Hi @jrkrideau thank you,
I found different examples using the downloader package but the URL always terminates with the pdf extension.
I would really appreciate if you could provide me with an example using the pdftools package?
Thank you
Angela
Hi @jrkrideau I still get the 403 error which is strange given that the article is open source..
The only difference with the example you provided me with is the extension of the file as the URL of the file does not end with .pdf
library(reprex)
#> Warning: il pacchetto 'reprex' è stato creato con R versione 4.3.2
library(pdftools)
#> Warning: il pacchetto 'pdftools' è stato creato con R versione 4.3.2
#> Using poppler version 23.08.0
download.file("https://www.tandfonline.com/doi/epdf/10.1080/21681376.2023.2234433?needAccess=true",
"article.pdf", mode = "wb")
#> Warning in
#> download.file("https://www.tandfonline.com/doi/epdf/10.1080/21681376.2023.2234433?needAccess=true",
#> : non è possibile aprire URL
#> 'https://www.tandfonline.com/doi/epdf/10.1080/21681376.2023.2234433?needAccess=true':
#> HTTP lo stato era '403 Forbidden'
#> Error in download.file("https://www.tandfonline.com/doi/epdf/10.1080/21681376.2023.2234433?needAccess=true", : non è possibile aprire URL 'https://www.tandfonline.com/doi/epdf/10.1080/21681376.2023.2234433?needAccess=true'
txt <- pdf_text("article.pdf")
#> Error in normalizePath(path.expand(path), winslash, mustWork): path[1]="article.pdf": Impossibile trovare il file specificato
# first page text
cat(txt[1])
#> Error in eval(expr, envir, enclos): oggetto 'txt' non trovato
# second page text
cat(txt[2])
#> Error in eval(expr, envir, enclos): oggetto 'txt' non trovato
I think it has to do with the fact that the link is not to a pdf, but to the T&F own interface which intentionally restricts automated downloads. Taking a look at the Zotero translator, it seems you first have to visit the website with a browser and get a cookie set, then can scrape the pdf. So not something easy to do with {downloader}.

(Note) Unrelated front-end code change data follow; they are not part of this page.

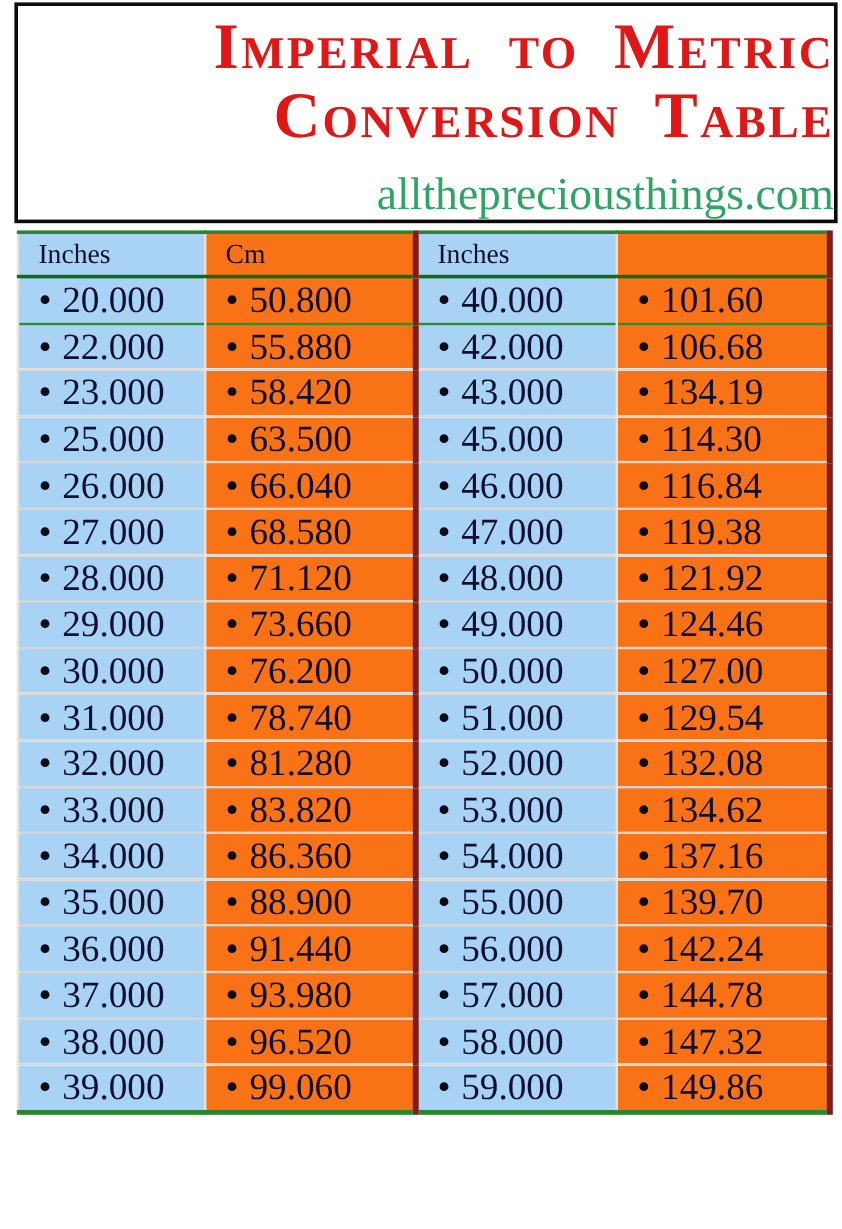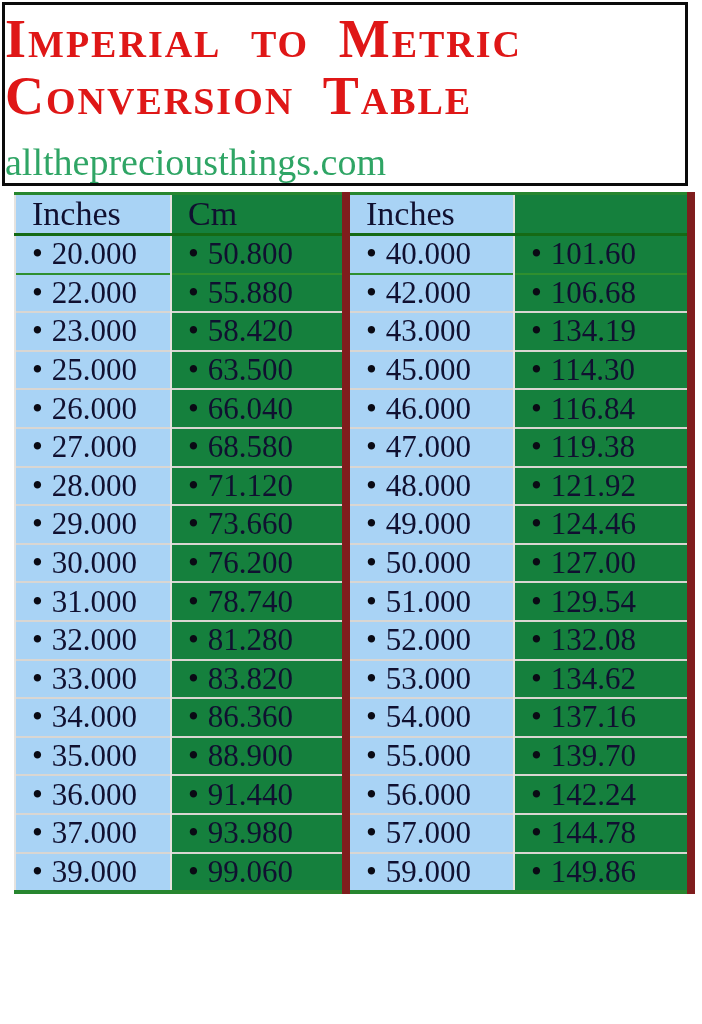"Imperial to Metric" .header-box { left: 2px -> 12px; text-align: left -> right }
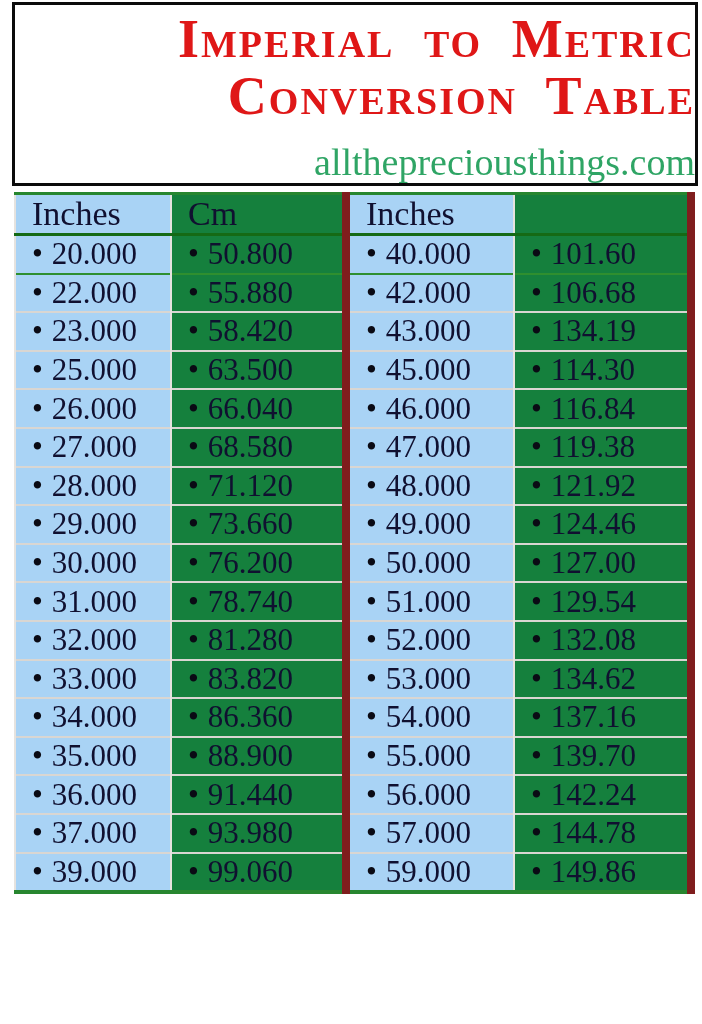"Inches" th { font-size: 34px -> 23px }
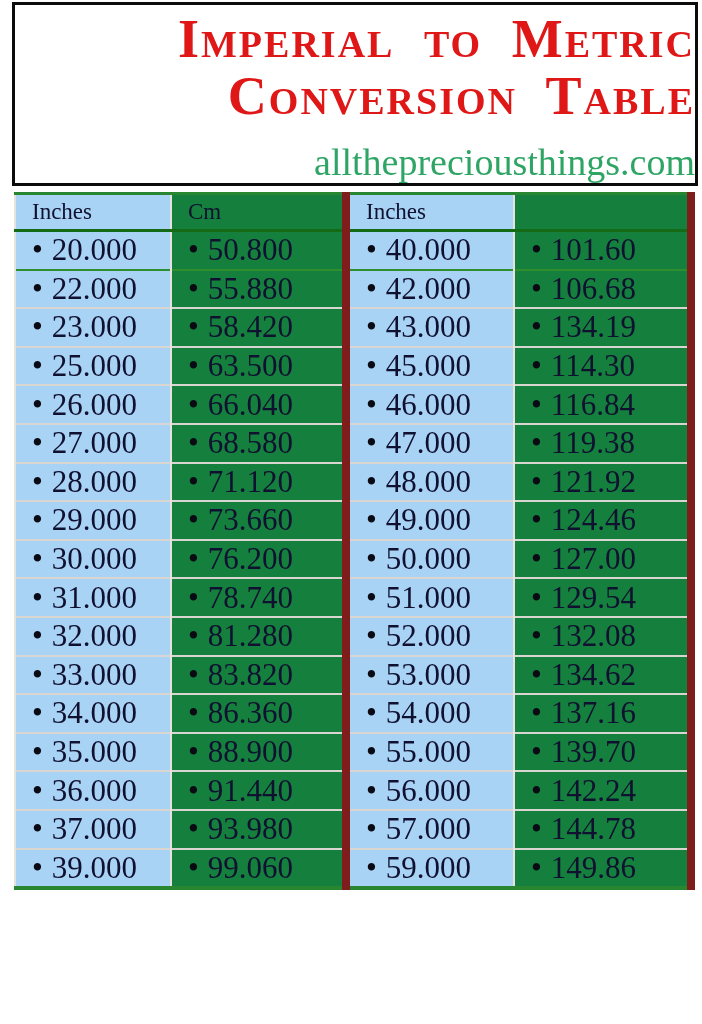"Cm" .c-white { background: #15803d -> #f97316; border-right: 8px solid #7f1d1d -> 5px solid #7f1d1d }
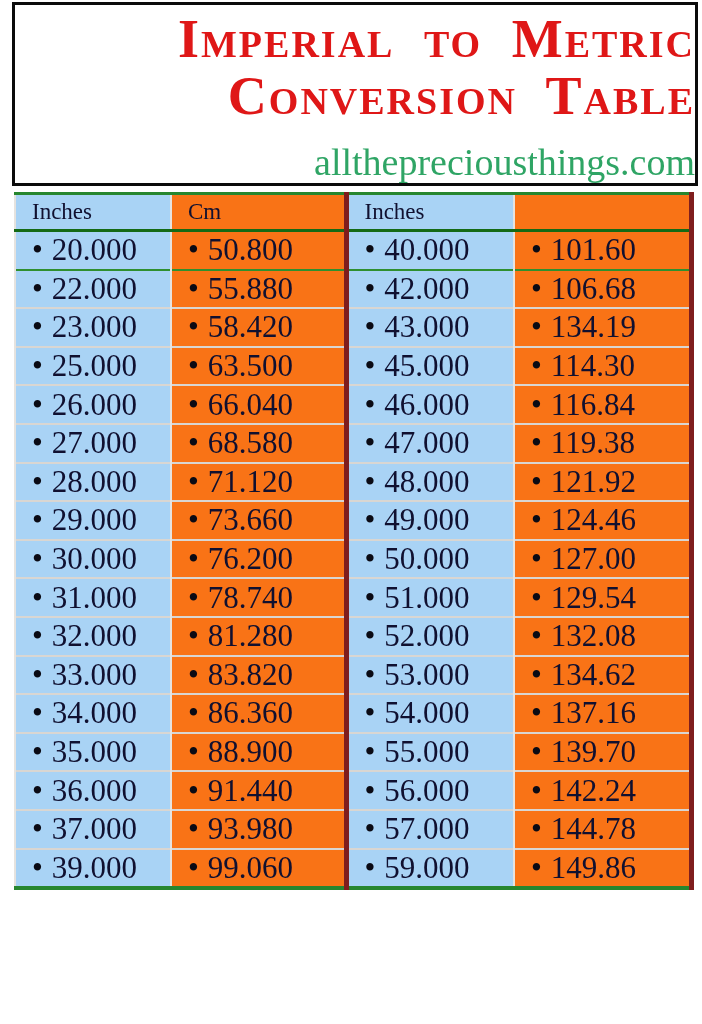"• 38.000" tr { html: none -> <tr> <td><span>•</span><span>38.000</span></td> <td><span>•</span><span>96.520</span></td> <td><span>•</span><span>58.000</span></td> <td><span>•</span><span>147.32</span></td> </tr> }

Not fully sure about the right approach, I suspect you could do something with RSelenium, but that may not be easy. You'd also have to check if it's legal or if T&F has restrictions on bulk/programmatic download (though that seems doubtful for an Creative Commons license).
I'd also suggest checking the software mentioned here.
In the end, the easiest would be if the same paper is also available on a different platform (sciencedirect, jstor, PubMedCentral, ...) that has an interface to download pdfs.